## WORK REQUEST
Return every line in the entries below where the word "error" shows up.

[Records from a dataset]
* * * * * * *

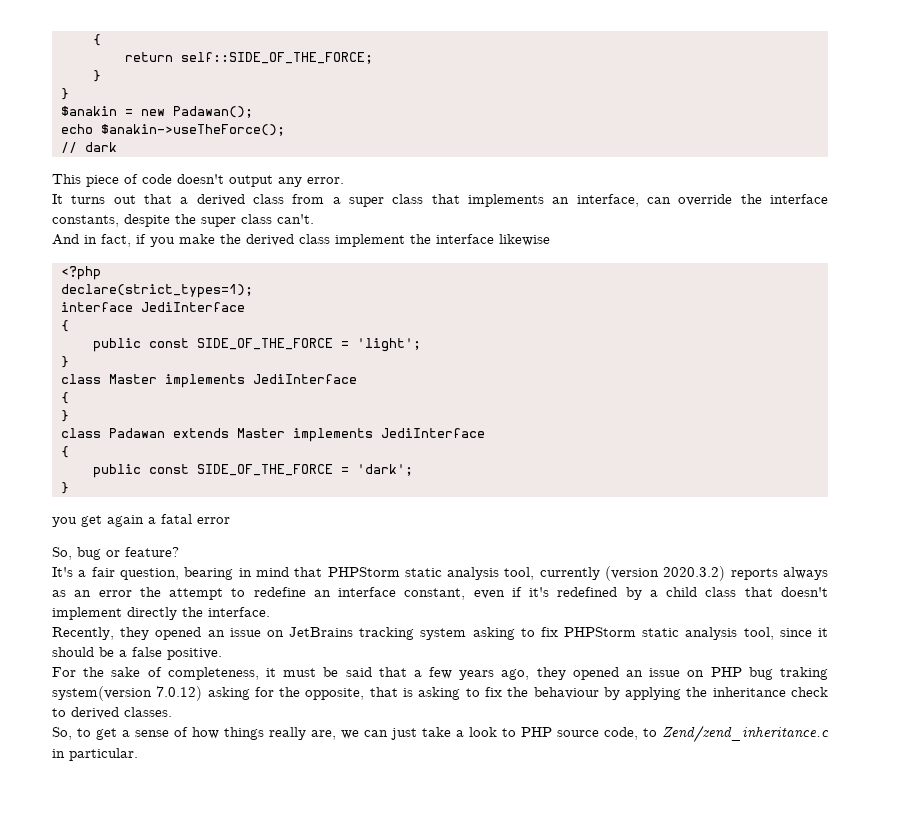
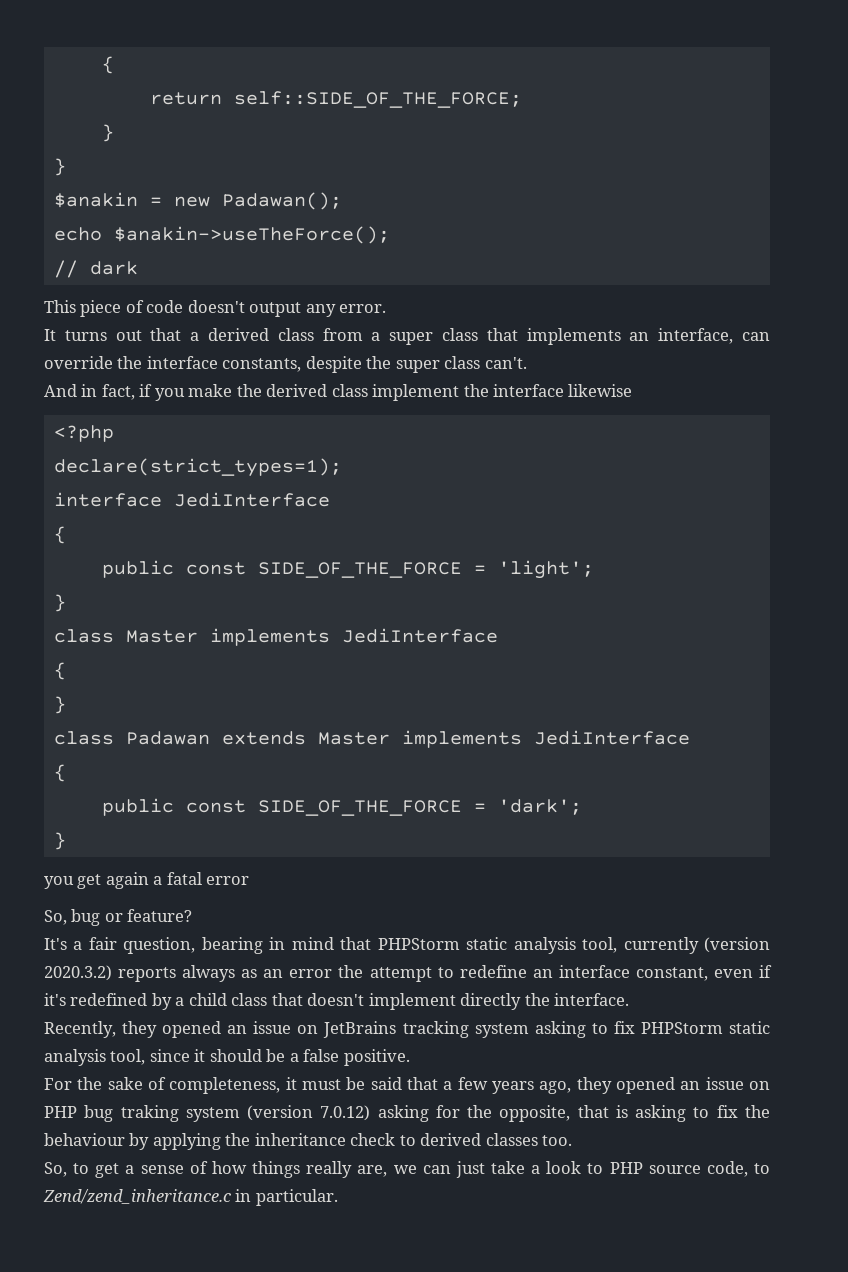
[52,686,152,701] system(version -> [185,1105,314,1122] system (version
[124,707,172,717] classes. -> [485,1133,573,1146] classes too.

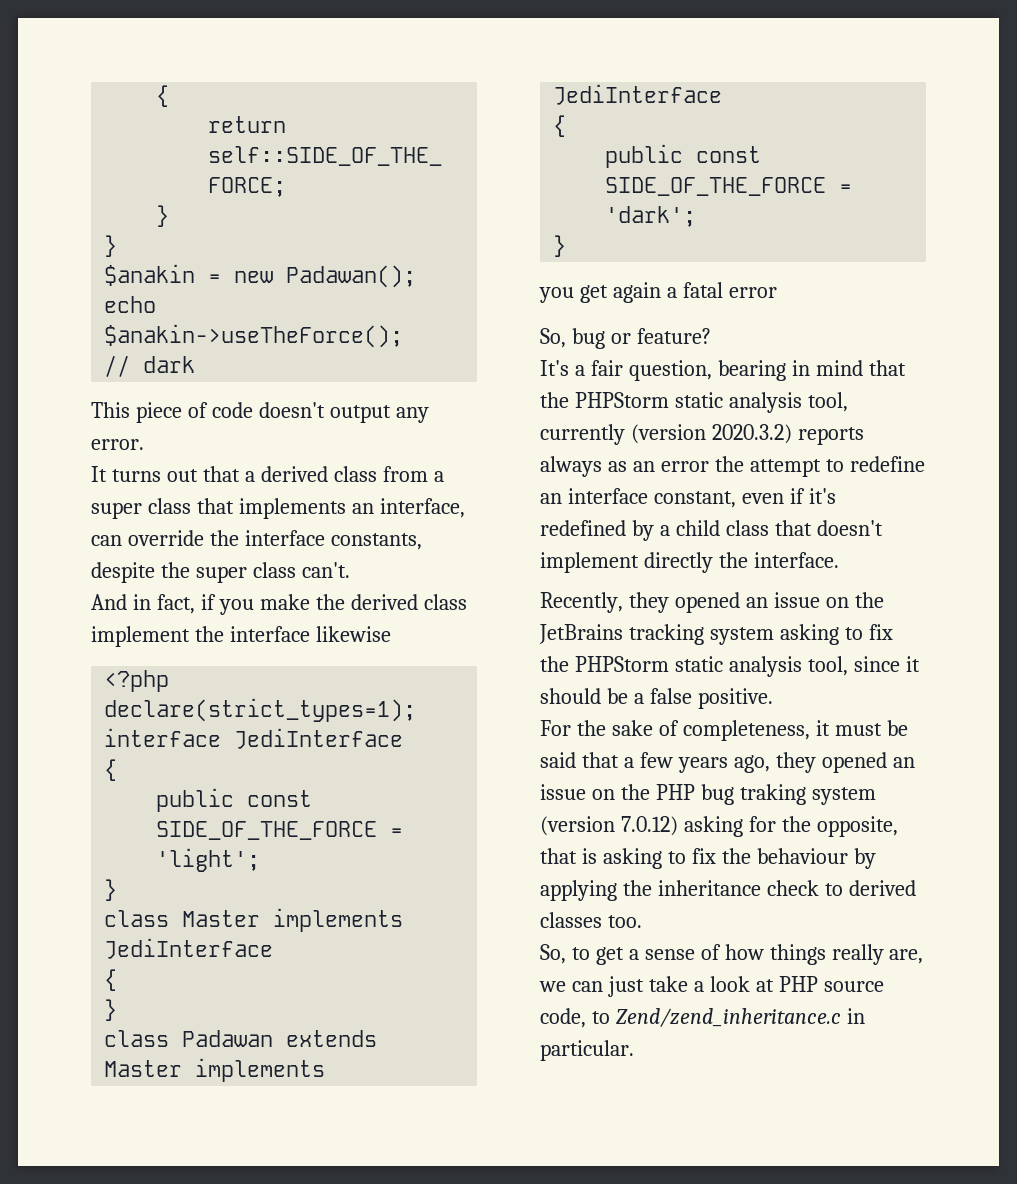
(372, 943) none -> [540,392,569,408] the
(319, 1029) none -> [854,592,884,608] the
(635, 1027) none -> [540,656,569,672] the
(771, 1085) none -> [620,784,650,800] the
[587,1163,604,1174] to -> [755,979,774,992] at

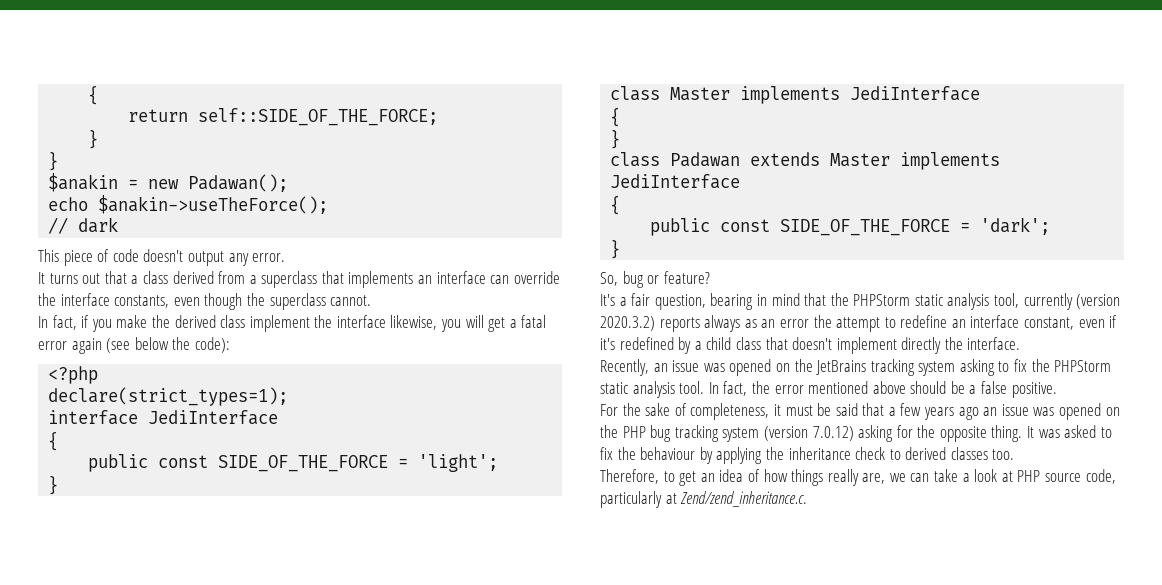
[260,466,444,482] [91,498,191,519] derived class from a super class -> [142,271,318,288] class derived from a superclass
[379,498,465,518] interface, -> [436,271,486,284] interface
[91,562,350,583] [91,594,151,610] despite the super class can't. // And in -> [173,293,372,310] [38,316,48,328] even though the superclass cannot. // In
[315,626,391,642] likewise -> [390,315,547,332] [38,337,230,354] likewise, you will get a fatal error again (see below the code):
[539,282,777,303] // you get again a fatal error -> (621, 249) none
[628,592,820,613] they opened an issue -> [653,359,772,376] an issue was opened
[807,656,920,676] tool, since it -> [679,381,906,396] tool. In fact, the error mentioned above
[733,752,915,773] [540,784,586,800] ago, they opened an issue -> [958,403,1102,420] ago an issue was opened
[739,784,806,805] traking -> [674,425,719,442] tracking
[816,816,898,837] [540,848,662,869] opposite, that is asking -> [939,425,1097,442] opposite thing. It was asked
[540,944,566,964] So, -> [600,469,659,484] Therefore,
[628,949,695,960] a sense -> [700,469,744,482] an idea
[607,976,644,997] just -> (930, 477) none
[591,1008,865,1027] [540,1040,634,1061] to Zend/zend_inheritance.c in particular. -> [600,491,808,508] particularly at Zend/zend_inheritance.c.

* * * * * * *

## RESPONSE TO THE TASK
[315,626,391,642] likewise -> [390,315,547,332] [38,337,230,354] likewise, you will get a fatal error again (see below the code):
[539,282,777,303] // you get again a fatal error -> (621, 249) none
[807,656,920,676] tool, since it -> [679,381,906,396] tool. In fact, the error mentioned above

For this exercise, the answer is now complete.